ETF Spotlight: SHY's Future Gains Depend on Economy, Fed
The fund rose about 1% over the last month in anticipation of interest rate cuts.
The iShares 1-3 Year Treasury Bond ETF (SHY) was trading roughly flat less than 24 hours after the U.S. central bank sliced interest rates by 50 basis points (bps).
But SHY, which closely tracks the 2-year Treasury, is up about 1% over the past month as the likelihood of the first Federal Reserve rate cut in more than four years increased.
That increase is "huge for such a short-term bond ETF," said etf.com senior analyst Sumit Roy, although he added that "the gains from here won’t come so easy.
On Wednesday, the Fed slashed the federal funds rate—the target interest rate that commercial banks charge each other for lending their extra reserves overnight—to a range between 4.75% and 5%. The cut, the first in four years, arrived amid rising concerns about a jobs slowdown and potential recession. The bank had been previously focused on inflation, which has waned over the past year.
Roy noted that "the 2-year Treasury was last yielding 3.6%, which is well below" the new funds rate.
"In other words, it’s already pricing in a lot of Fed rate cuts," Roy said.
SHY: More Aggressive Rate Cuts
SHY, which has nearly $24 billion in assets under management and a 0.15% expense ratio, tracks a market weighted index of debt issued by the US Treasury with 1-3 years remaining to maturity. Treasury STRIPS are excluded. SHY is a leader in its segment that offers investors a stable, liquid product for buy-and-hold and more short-term strategies. The fund tracks the ICE US Treasury 1-3 Year Bond Index but avoids the index's more liquid components to keep costs down.
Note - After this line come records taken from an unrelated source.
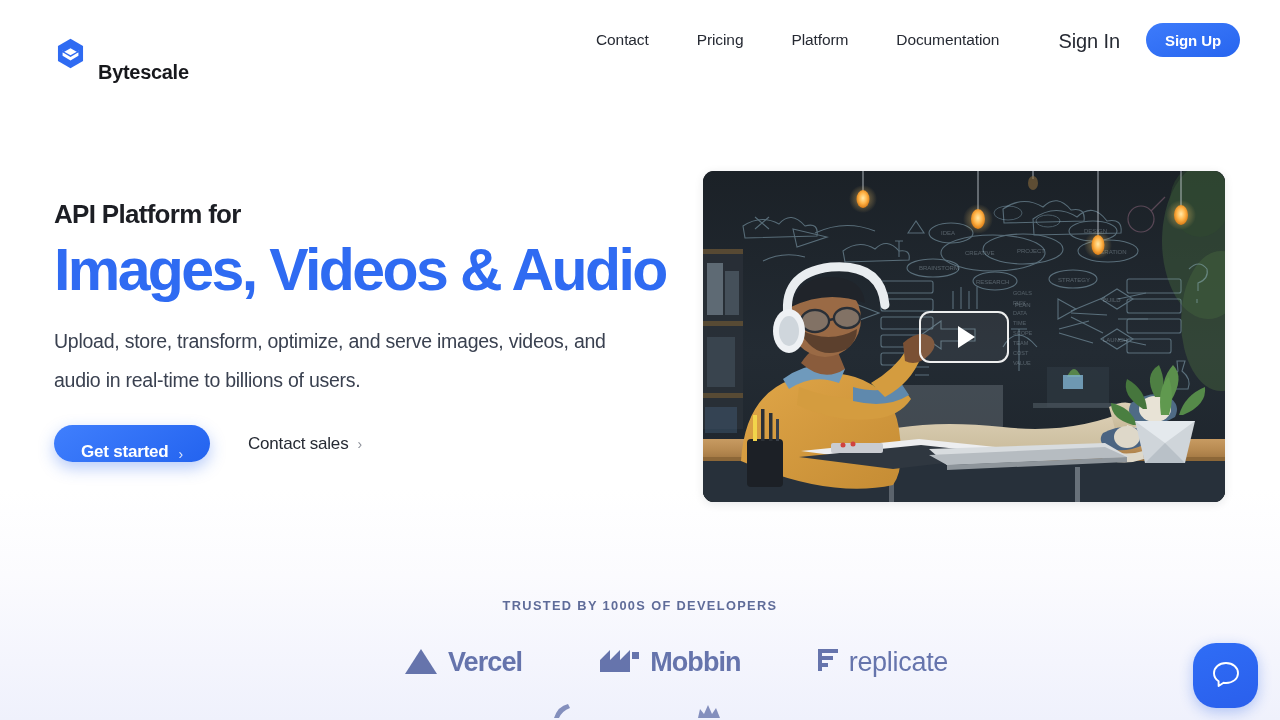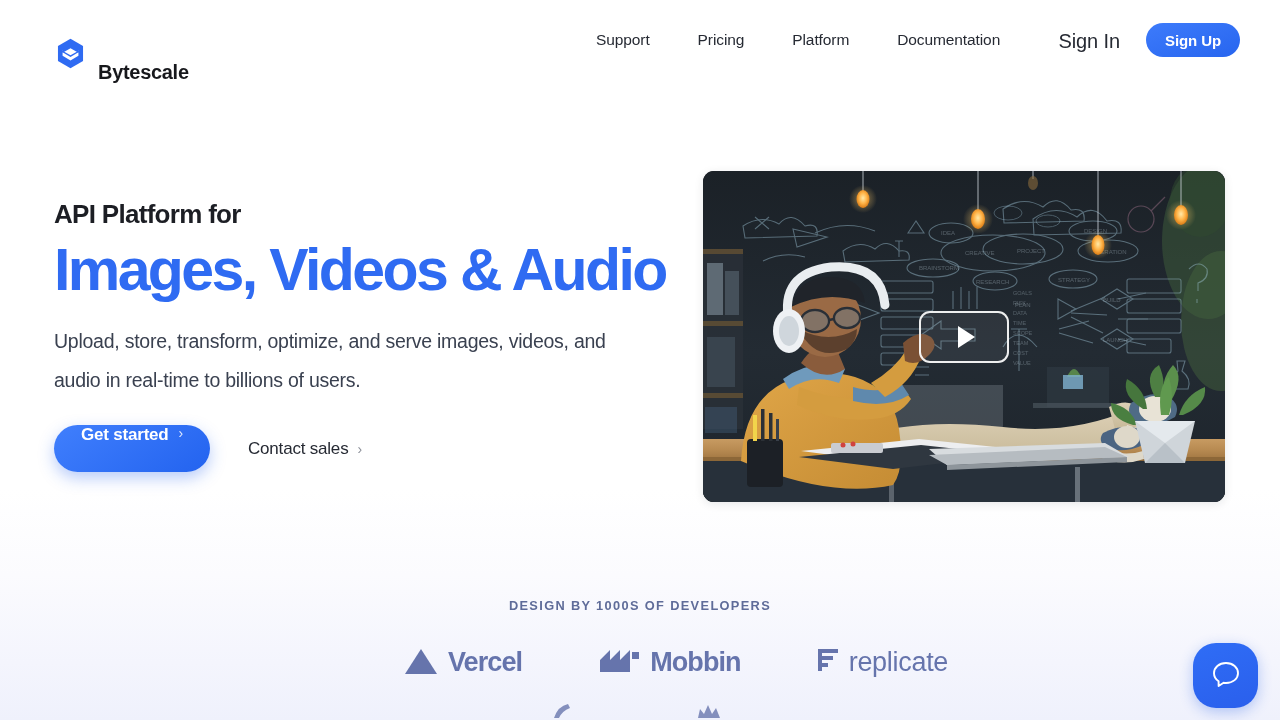--- a/index.html
+++ b/index.html
@@ -72,22 +72,22 @@
   }
   #subcopy {
     margin-top:22px;
     font-size:19.5px; color:#3a4150; line-height:1.97;
     letter-spacing:-0.25px; max-width:580px;
   }
   #cta-row {
     margin-top:26px; display:flex; align-items:center; gap:38px;
   }
   #get-started {
-    height:47px; padding:0 27px;
-    display:flex; align-items:flex-start; gap:10px;
+    height:37px; padding:0 27px;
+    display:flex; align-items:flex-end; gap:10px;
     background:linear-gradient(145deg,#407ffd 0%,#2363ef 100%);
     color:#fff; font-size:17px; font-weight:bold;
     border:none; border-radius:24px; cursor:pointer;
     box-shadow:0 6px 16px rgba(45,104,238,0.34);
     letter-spacing:-0.2px;
   }
   #get-started .chev { font-size:14px; opacity:.85; font-weight:normal; }
   #contact-sales {
     display:flex; align-items:center; gap:9px;
     font-size:17px; color:#262a33; text-decoration:none;
@@ -178,21 +178,21 @@
           <path d="M10.6 22.4 L20 27.8 L29.4 22.4 L20 17 Z" fill="#ffffff" opacity="0"></path>
           <path d="M20 24.6 L10.4 19.2 L10.4 23.6 L20 29.2 L29.6 23.6 L29.6 19.2 Z" fill="#ffffff" opacity="0"></path>
           <path d="M10.4 18.6 L20 24.2 L29.6 18.6 L29.6 22.6 L20 28.4 L10.4 22.6 Z" fill="#ffffff"></path>
           <path d="M20 9.4 L10.4 15.2 L10.4 19.2 L20 13.6 L29.6 19.2 L29.6 15.2 Z" fill="#2f6bf2"></path>
         </svg>
       </span>
       <span class="name">Bytescale</span>
     </div>
 
     <nav id="nav">
-      <a class="nav-link">Support</a>
+      <a class="nav-link">Contact</a>
       <a class="nav-link">Pricing</a>
       <a class="nav-link">Platform</a>
       <a class="nav-link">Documentation</a>
     </nav>
 
     <a id="signin">Sign In</a>
     <button id="signup">Sign Up</button>
   </div>
 
   <div id="hero-left">
@@ -436,21 +436,21 @@
         <path d="M432 250 l30 22 l30 -22 z" fill="#e4e9ed"></path>
         <path d="M442 292 l20 -20 l20 20 z" fill="#b9c1c8"></path>
       </g>
     </svg>
 
     <div id="play-btn">
       <span class="tri"></span>
     </div>
   </div>
 
-  <div id="trusted-label">DESIGN BY 1000S OF DEVELOPERS</div>
+  <div id="trusted-label">TRUSTED BY 1000S OF DEVELOPERS</div>
 
   <div id="logos">
 
     <div class="logo-item">
       <span>
         <svg width="34" height="30" viewBox="0 0 34 30" xmlns="http://www.w3.org/2000/svg">
           <path d="M17 4 L33 29 L1 29 Z" fill="#5a6aa6"></path>
         </svg>
       </span>
       <span class="logo-text">Vercel</span>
Roy said that for SHY to generate huge gains in the near future, asset markets will have "to start pricing in even more aggressive rate cuts."
That might be "reasonable if the economy continues to hum along," he said. "On the other hand, if economic data weakens and recession risks start to rise, SHY could rally further still."
The Fed is projecting a potential drop in the funds rate to around 4.4% by the end of this year and to approximately 3.5 by the close of 2025, although it also noted in a statement that "the economic outlook is uncertain."
Roy added: For investors looking just at yield, ultra-short-term bond ETFs and money market funds will offer higher rates than SHY given the premium in the fed funds rate versus 2-year Treasuries.